Огромного роста, Петя на последнем звонке на ладони носил выпускниц и чуть не угробил отца, когда тот вернулся из тюрьмы и по пьяни вздумал учить сына жизни. Мать умерла, когда Пете было двенадцать, воспитывался бабкой. По телесному развитию, опередившему мозговое, назначили Петю – после второго класса, когда он так и не осилил таблицу умножения – в интернат для слабоумных. В полгода он стал грозой воспитательниц, с пятого класса бродяжничал по окрестностям. Через неделю, тощий и чумазый возвращался в дом матери, к бабке. Его ловили с милицией, но после того, как первый встречный им в десять лет человек в погонах отодрал Петю за уши, чтоб слушался, милицию Петя дерзко возненавидел, и после побегов из интерната его никак не находили, пока бабка сама не приводила внука в школу, зудя, что в не ученье – тьма. В техникуме пригодилась его сила: когда «старики» зажали новичков в туалете – тоже жизни учить, трое из них попали в больницу, а двое из техникума сами перевелись, когда Петя, отсидев по хулиганству пятнадцать суток, обещал посворачивать им шеи. В техникуме проявилось его, раньше не подмеченное, природное умение работать по дереву и металлу, передавшееся, видимо, от прадеда – кулака и сгинувшего где-то в далекой Коми узника. На заводе Петя за пять лет шага вперед не сделал, потому как на начальство орал не хуже, чем начальство на него, и пару раз лупил по пьяному делу пьяных же охранников, когда, в четвертом году, новоявленные хозяева грузовиками вывозили их цехов станки и прокатный металл.
Повзрослев, Петя, как ему казалось, быстро усвоил, как устроена человеческая природа и бояться перестал. Всех: начальника цеха – молодого, но уже крайне проворовавшегося, жиром заплывшего свина; патрулей, гоняющих с остановок пивососов и бродяг с главной площади – назад, на задворки; бандитов – из тех сверстников, что по моде нынешней партбилеты получили и в местной Думе засели, и тех, что с заточками по карманам кучковались вечерами у ларьков.
С детства Петя не мог избавиться только от одного чувства, – что вошло в него с первой отцовской, а после учительской, затрещиной, с первым плевком в лицо теплым майским днем, за трибунами стадиона, когда в ста метрах ветераны гремели медалями, – от чувства униженности и ущербности, когда толстые, жирные губы твердили в ухо: ты – вша, грязи шмат, и потому тебе имеют право харкнуть в рожу – и останутся, на личико, чистенькими, а ты и дальше будешь вшой и дрянью. Любую выходку Петя мог себе позволить, да только вся мускулатура оказалась бессильна перед чувством неполноценности и, находясь с этим чувством в постоянной борьбе, захлебываясь в неистощимой ярости, Петя крушил все вокруг, что было не по нему.

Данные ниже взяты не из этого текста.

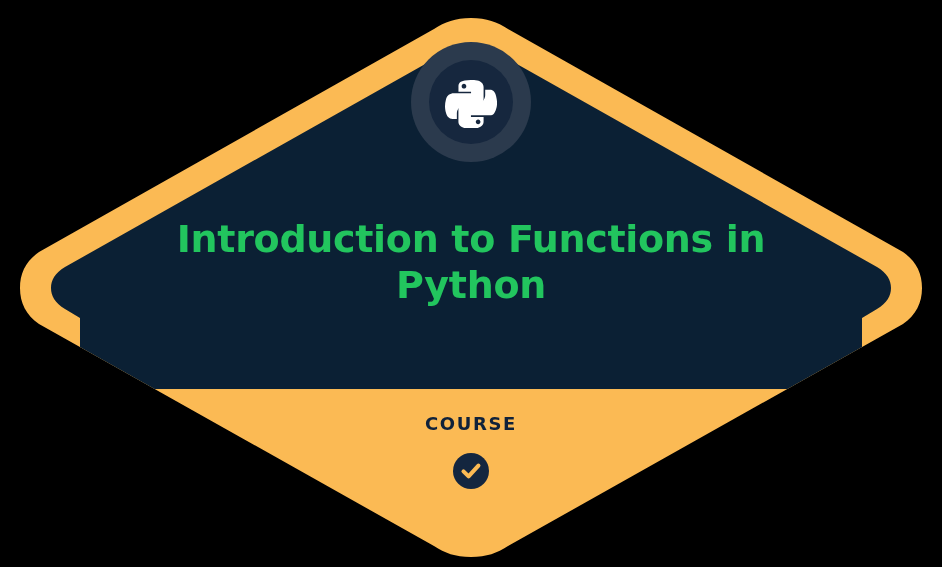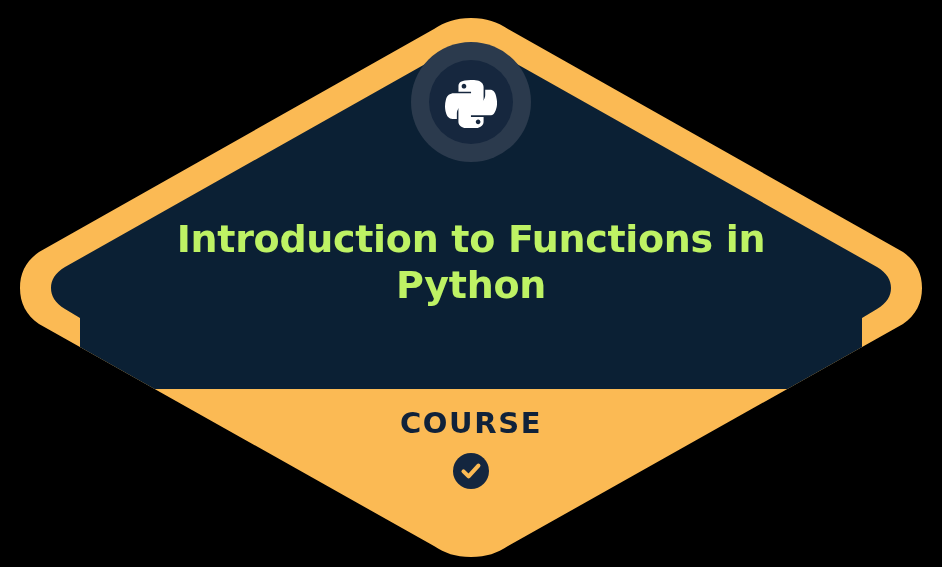--- a/index.html
+++ b/index.html
@@ -84,7 +84,7 @@
   }
   .badge-title {
     margin: 0;
-    color: #bef264;
+    color: #22c55e;
     font-family: "DejaVu Sans", sans-serif;
     font-size: 38px;
     font-weight: bold;

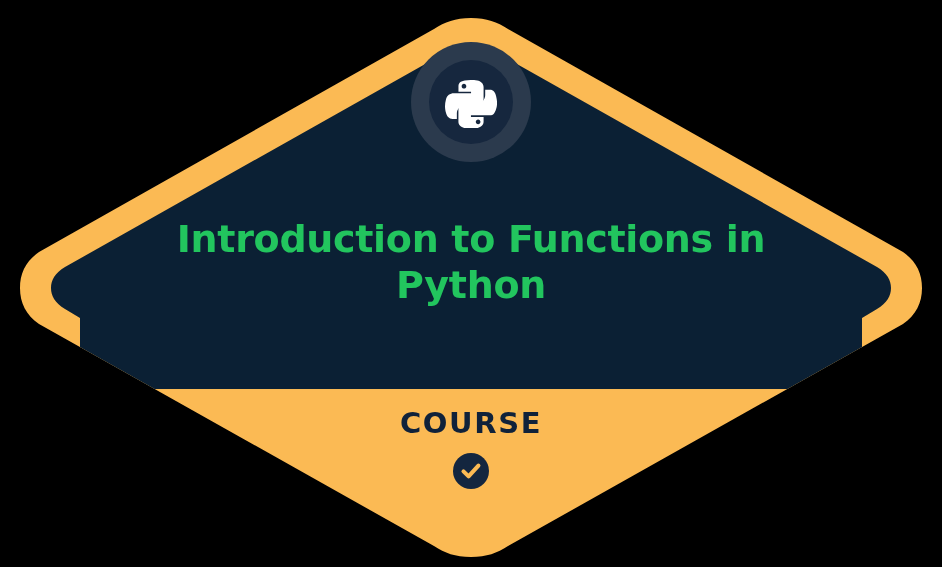--- a/index.html
+++ b/index.html
@@ -104,7 +104,7 @@
     margin: 0;
     color: #10223a;
     font-family: "DejaVu Sans", sans-serif;
-    font-size: 29px;
+    font-size: 18px;
     font-weight: bold;
     line-height: 35px;
     letter-spacing: 1.6px;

На заводе Егор скоро стал для Пети человеком, который своим вниманием к другим и простым разговором в закутке между станков со своими тонкими ручками мог унять Петино оскорбленное чувство и направить на дело его силу.
– Отрезать бы железку! – мечтательно повторил Петя, разглядывая грачиные гнезда в голых верхушках тополей. – Перекрыть бы дороги, взять почту, вокзал и всю эту сволочную мразь – в кулак, – он сорвал с дикарки неспелое яблоко, сжал кулак и стряхнул с огромной ладони зеленоватую кашицу. – Ментов по камерам рассадить, чинушей – в баню…
– Почему в баню? – усмехнулся придумке Егор.
– Так не все же нам париться! – возмущенно ответил Петя, и оба расхохотались.
Егор был им недоволен. Этот бы купанием в пруду не обошелся и сейчас бы уже получал срок, как и батя. Волю таким дай – всех к стенке поставят. А выпьют – так и своих… с грустью думал Егор, пока шли пустырем. Влились в утреннюю дымку переулка, шлепая после ночного дождя по грязи, мимо гнилых и ржавых, с завода натасканных заборов, рядов на подпорки облокотившихся сараев, столбов без фонарей, ржавых ларьков и выплывающих из тумана, двух– и трехэтажных тоскливого вида домов. Старшие жители еще хорошо помнили войну, как свозили после оккупации в шахты под Тихомир татар и пленных немцев; средний возраст гордился воспоминаниями бурного строительства целых кварталалов, открытием производств с многотысячными рабочими местами и никто из тогдашних пионеров в красных галстуках не сомневался, что их город самый лучший, а страна самая великая. Хуже помнилось недавнее: годы провисания, непонятливости, но жили и работали по накатанному ходу, пока не случились завалы, пронеслись вихрем буреломы, где-то трясло и громыхало, как бывает при далеком землятресении, когда где-то рушатся дома и кричат люди, а у тебя лишь дрожит вода в стакане на столе и гудит в ушах – не от шума, от напряжения. После запоздалый обвал и удивительная растерянность в людях, в которой все они так и замерли. Ощущение беды появилось, когда заговорили о стабильности и страна будто задышала. Тихомир в ответ зашелся исступленным кашлем, окончательно рухнули по кускам разодранные заводы. Кто половчее, быстро разглядели под Тихомиром черную дыру и рванули со всех ног. Большинству рвать было некуда. Слово «беда» никто не произносил. Оно будто замерло на губах, отпечаталось в сердце, морило душу. Люди увидели свое бессилие, свою неспособность и – замолкли, затихли, сникли.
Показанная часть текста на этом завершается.